Computational Pupillometry and the Pupil Reactivity (PuRe) Score in Neurocritical Care: Prospects for High-Accuracy, Lighting-Invariant Neuromonitoring.
Patryk Szczęśniewski, Małgorzata Dudzic, Karol Badowski, Michał Świątek, Martyna Płatnikow, Jakub Klawiter, Wiktor Olszewski, Marta Kowalow, Zuzanna Paryzek, Kacper Pawlak, Hugo Chrost, Michal Wlodarski, Marek Dziubiński, Radosław Chrapkiewicz, Artur Drużdż
Abstract
Open AccessIntroduction An evaluation of computational pupillometry, implemented through the pupil reactivity (PuRe) pupillometer smartphone-based device, was prospectively carried out in a neuro-ICU cohort to make a lighting-invariant assessment of pupil reactivity and its clinical utility in critical care. Methods This prospective single-center observational pilot study was conducted in the neuro-ICU of a municipal hospital in Poznań, Poland, in 2024. Adult patients admitted with acute neurological conditions such as hemorrhagic stroke, traumatic brain injury, brain tumor, hydrocephalus, or intracranial hypertension were monitored under varying ambient light conditions. Pupillometry measurements were collected using the PuRe pupillometer, a smartphone-based device that computes standard pupillary light reflex parameters and the lighting-invariant Pupil Reactivity (PuRe) Score. Neurological status was assessed via the Glasgow Coma Scale, and survival outcomes were recorded at discharge. Statistical analyses included comparisons across light conditions using non-parametric tests, correlations with clinical variables via Spearman's correlation, and receiver operating characteristic analysis for predictive thresholds.
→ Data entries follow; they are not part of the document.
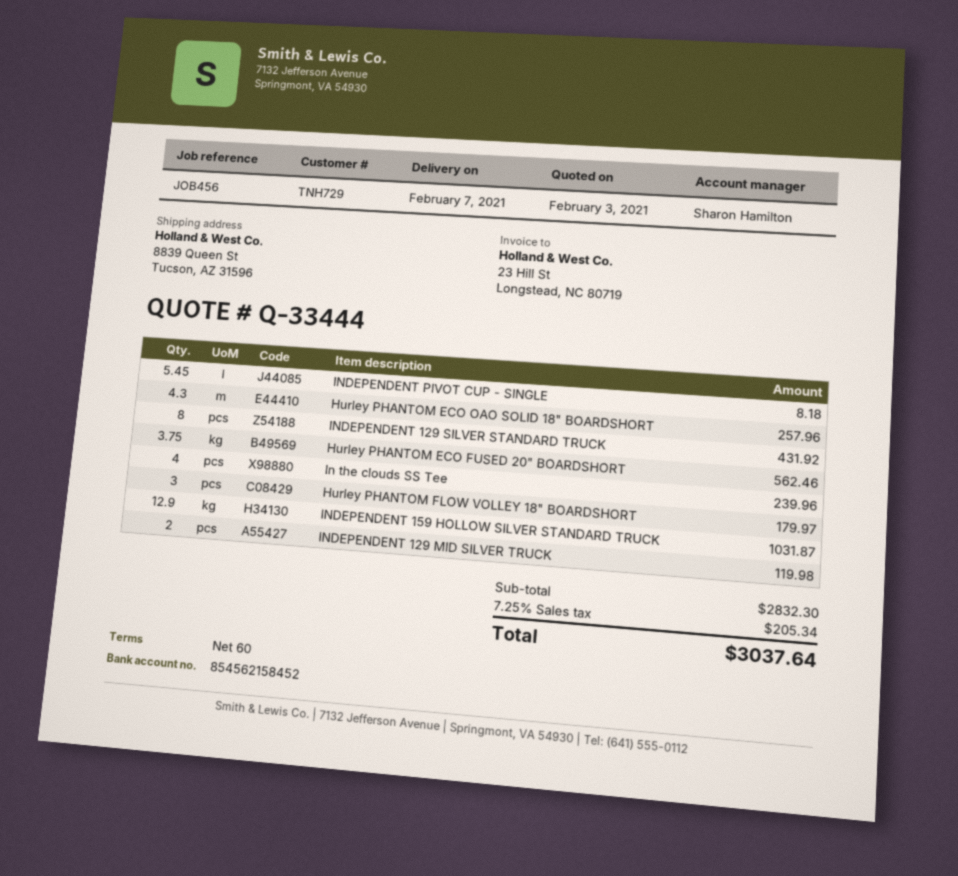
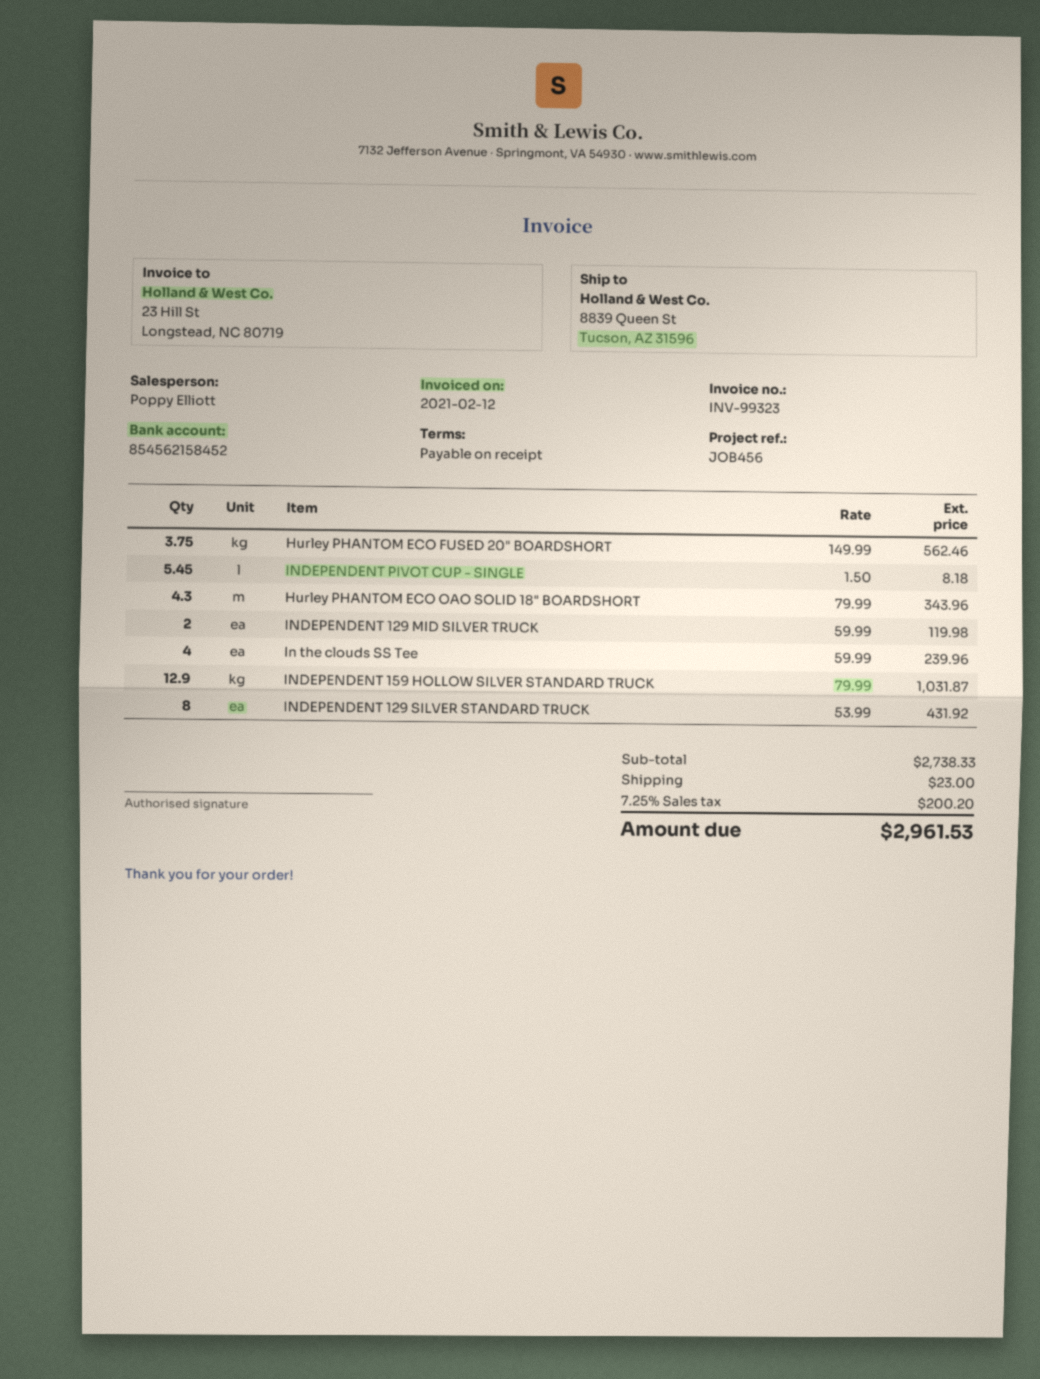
payment terms: 60 days -> on receipt
sales rep: Sharon Hamilton -> Poppy Elliott
Hurley PHANTOM ECO OAO SOLID 18" BOARDSHORT: 4.3 for 257.96 -> 4.3 for 343.96
Hurley PHANTOM FLOW VOLLEY 18" BOARDSHORT: 3 for 179.97 -> none
subtotal: 2832.30 -> 2738.33
shipping: none -> 23.00
tax: 7.25% = 205.34 -> 7.25% = 200.20
total: 3037.64 -> 2961.53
Results Twelve patients, with a median age of 59 years, contributed 1,331 measurements, at 44 measurements per patient, under ambient light ranging from 4 to 1,200 lux. Standard pupillary light reflex parameters showed high light dependence with variations up to 133% (p<0.001), whereas PuRe Scores remained stable with medians of 2.64 in dim light versus 2.42 in bright light (p=0.449; r=-0.026). PuRe Scores correlated strongly with neurological status (Spearman ρ=0.746, p<0.001). At a threshold below 3.0, the PuRe Score identified severe Glasgow Coma Scale scores (≤8) with 84.3% sensitivity, 90.2% specificity, 86% accuracy, and an area under the curve of 0.940. Non-survivors exhibited markedly lower median PuRe Scores of 0.00 compared to 2.82 in survivors (p<0.001), with 91.7% of non-survivor recordings below the 3.0 threshold. Frame-level analysis demonstrated pupil diameter accuracy of ±0.025 mm. Conclusion Lighting-invariant, artificial intelligence (AI)-driven pupillometry provides a precise, clinically meaningful assessment of pupil reactivity, enabling objective bedside neuromonitoring without strict light control and supporting early detection of severe injury and poor outcome.